● **Revision tracking records**
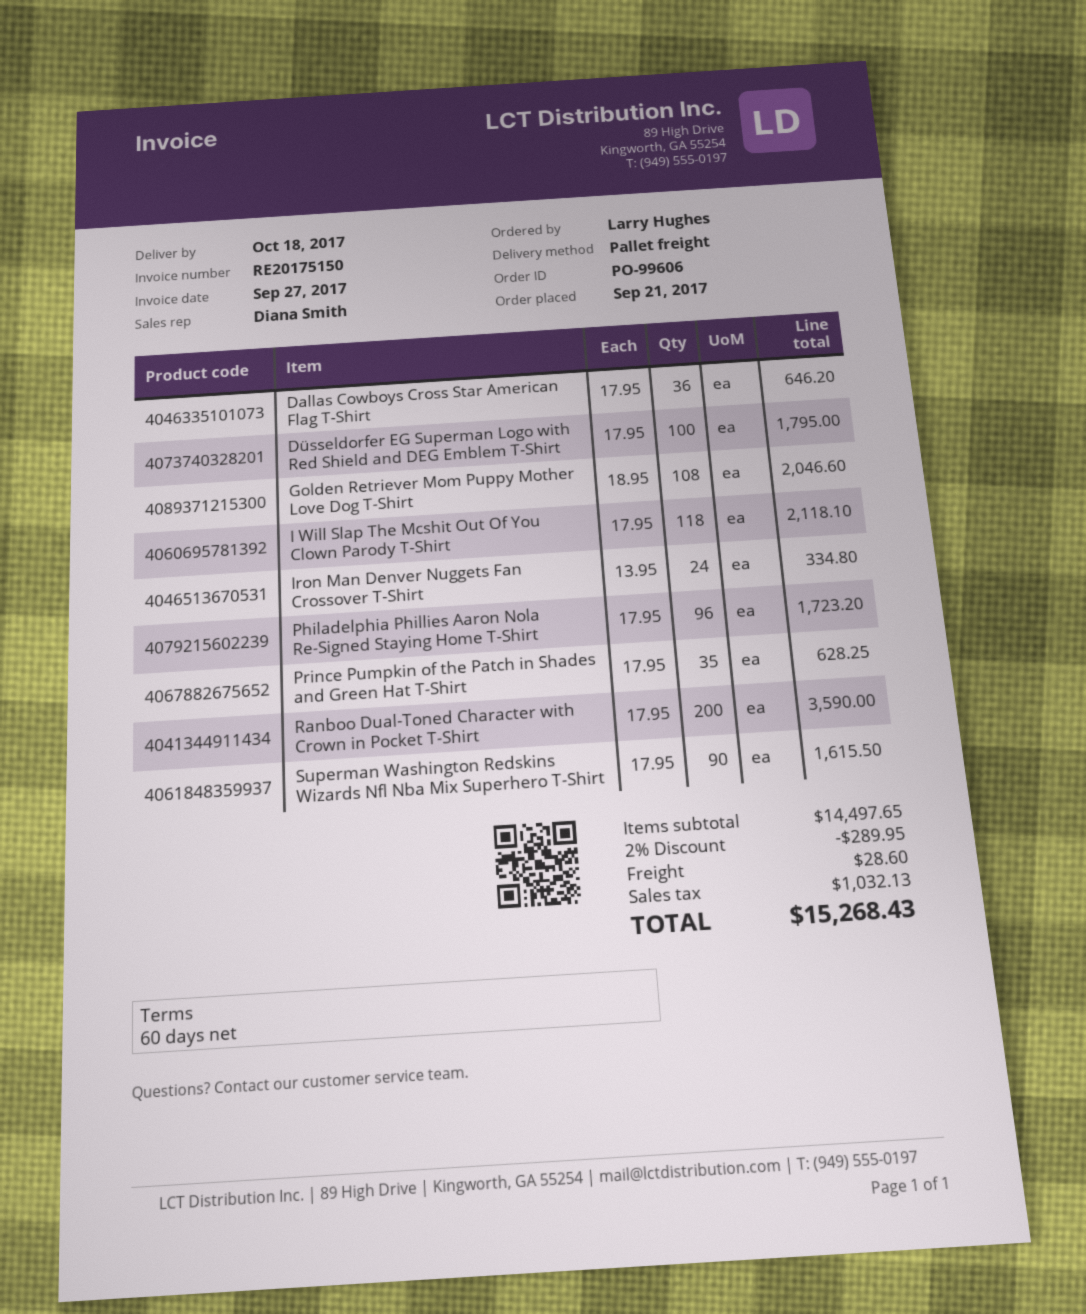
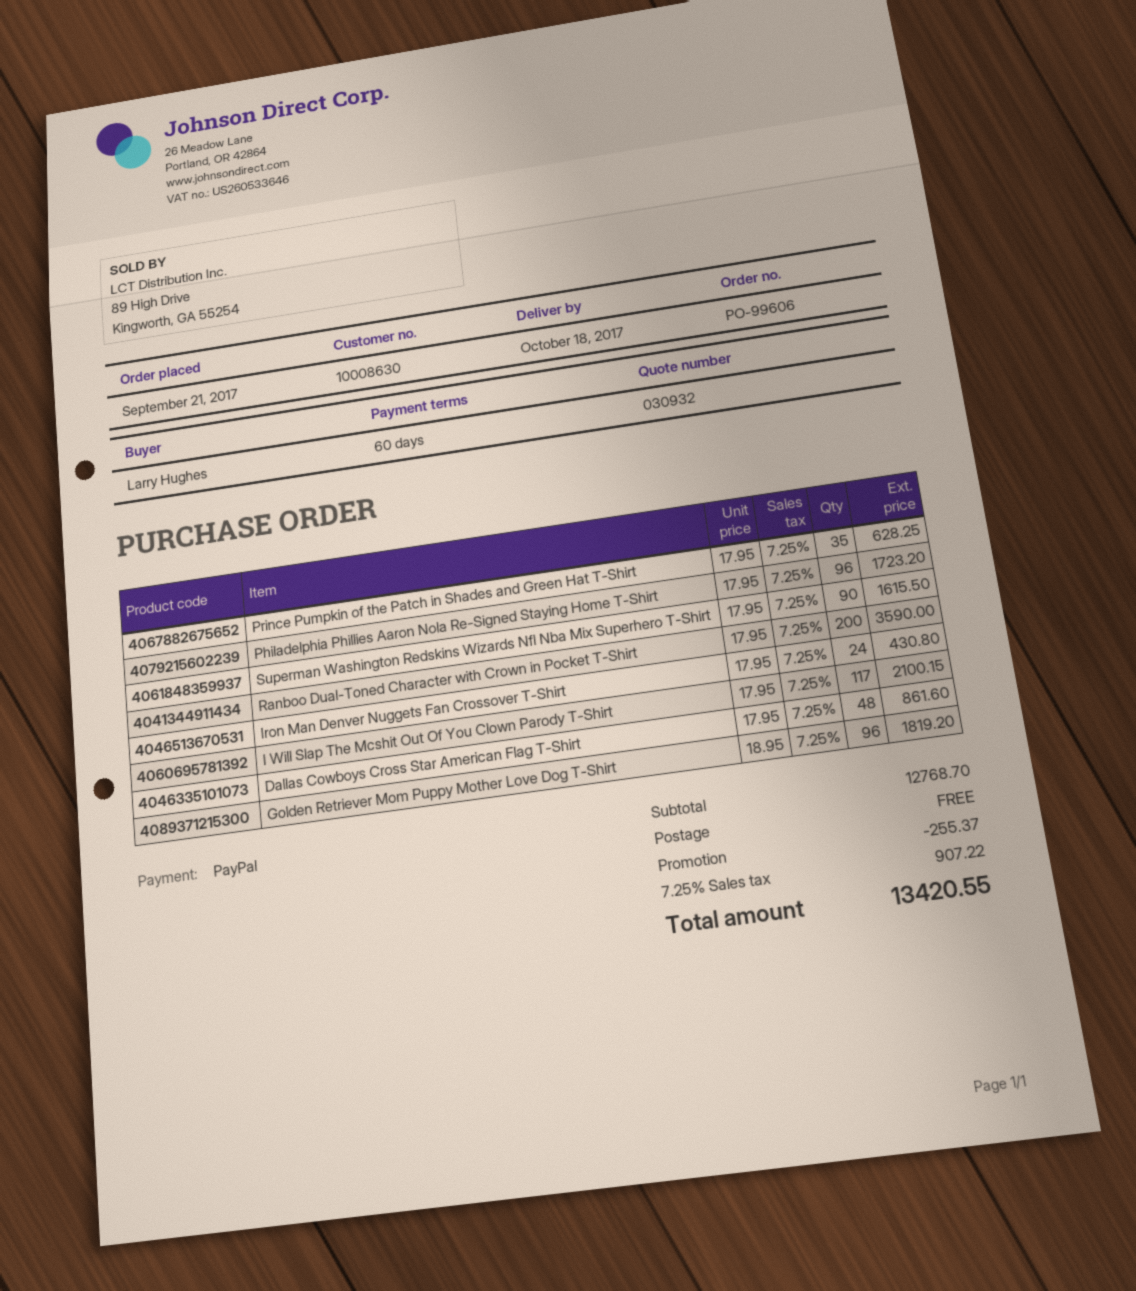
Dallas Cowboys Cross Star American Flag T-Shirt: 36 x 17.95 = 646.20 -> 48 x 17.95 = 861.60
Düsseldorfer EG Superman Logo with Red Shield and DEG Emblem T-Shirt: 100 x 17.95 = 1795.00 -> none
Golden Retriever Mom Puppy Mother Love Dog T-Shirt: 108 x 18.95 = 2046.60 -> 96 x 18.95 = 1819.20
I Will Slap The Mcshit Out Of You Clown Parody T-Shirt: 118 x 17.95 = 2118.10 -> 117 x 17.95 = 2100.15
Iron Man Denver Nuggets Fan Crossover T-Shirt: 24 x 13.95 = 334.80 -> 24 x 17.95 = 430.80
subtotal: 14497.65 -> 12768.70
discount: 289.95 -> 255.37
shipping: 28.60 -> 0.00
tax: 1032.13 -> 907.22
total: 15268.43 -> 13420.55

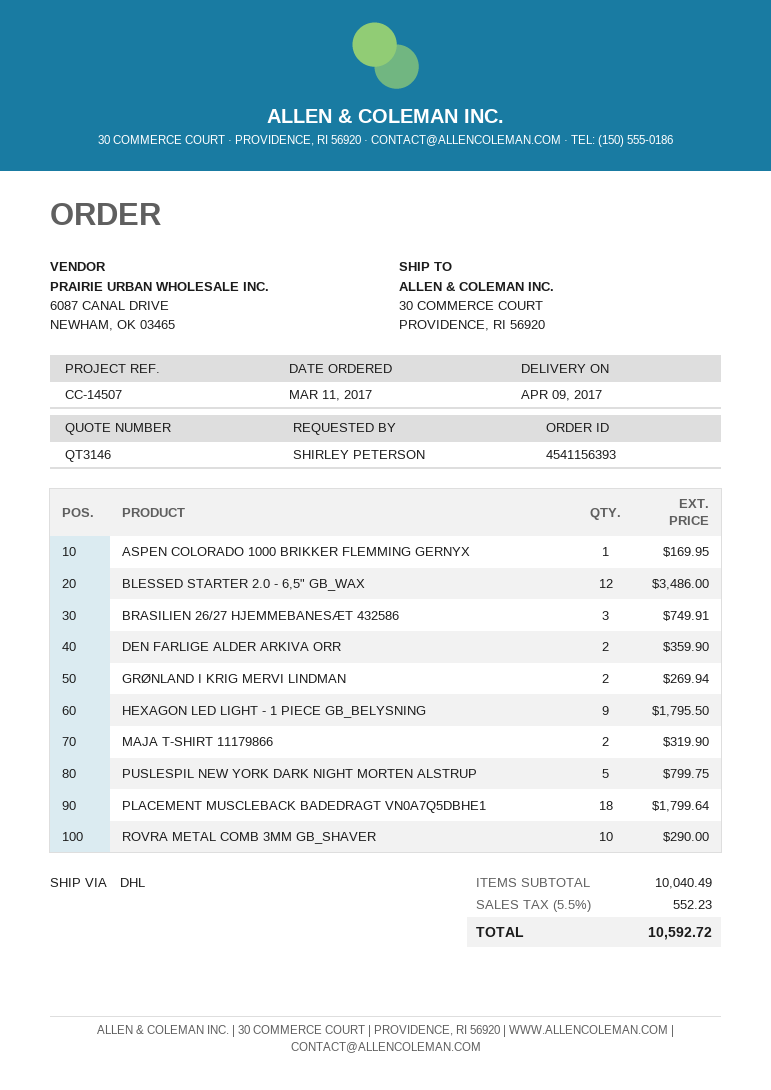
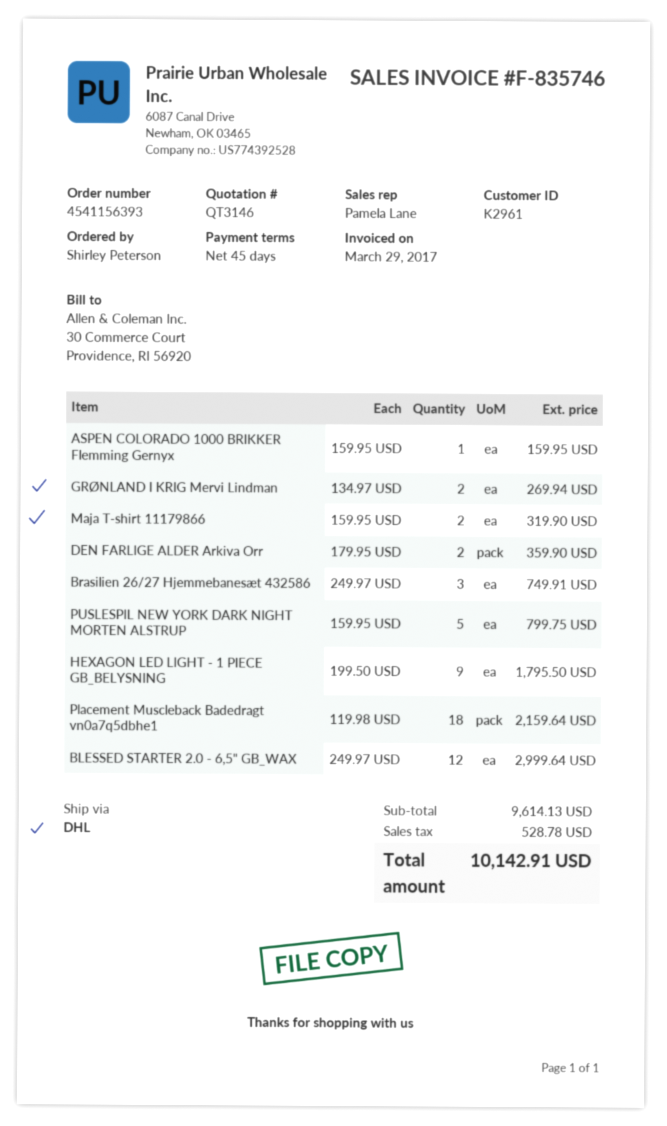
ASPEN COLORADO 1000 BRIKKER FLEMMING GERNYX: 1 for 169.95 -> 1 for 159.95
BLESSED STARTER 2.0 - 6,5" GB_WAX: 12 for 3486.00 -> 12 for 2999.64
PLACEMENT MUSCLEBACK BADEDRAGT VN0A7Q5DBHE1: 18 for 1799.64 -> 18 for 2159.64
ROVRA METAL COMB 3MM GB_SHAVER: 10 for 290.00 -> none
subtotal: 10040.49 -> 9614.13
tax: 552.23 -> 528.78
total: 10592.72 -> 10142.91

● **Task prompt**
The lines to return run from the line containing "tax: 1032.13 -> 907.22" through the last line of the records. Give them exactly, omitting pictures.

● **Response area**
tax: 1032.13 -> 907.22
total: 15268.43 -> 13420.55

ASPEN COLORADO 1000 BRIKKER FLEMMING GERNYX: 1 for 169.95 -> 1 for 159.95
BLESSED STARTER 2.0 - 6,5" GB_WAX: 12 for 3486.00 -> 12 for 2999.64
PLACEMENT MUSCLEBACK BADEDRAGT VN0A7Q5DBHE1: 18 for 1799.64 -> 18 for 2159.64
ROVRA METAL COMB 3MM GB_SHAVER: 10 for 290.00 -> none
subtotal: 10040.49 -> 9614.13
tax: 552.23 -> 528.78
total: 10592.72 -> 10142.91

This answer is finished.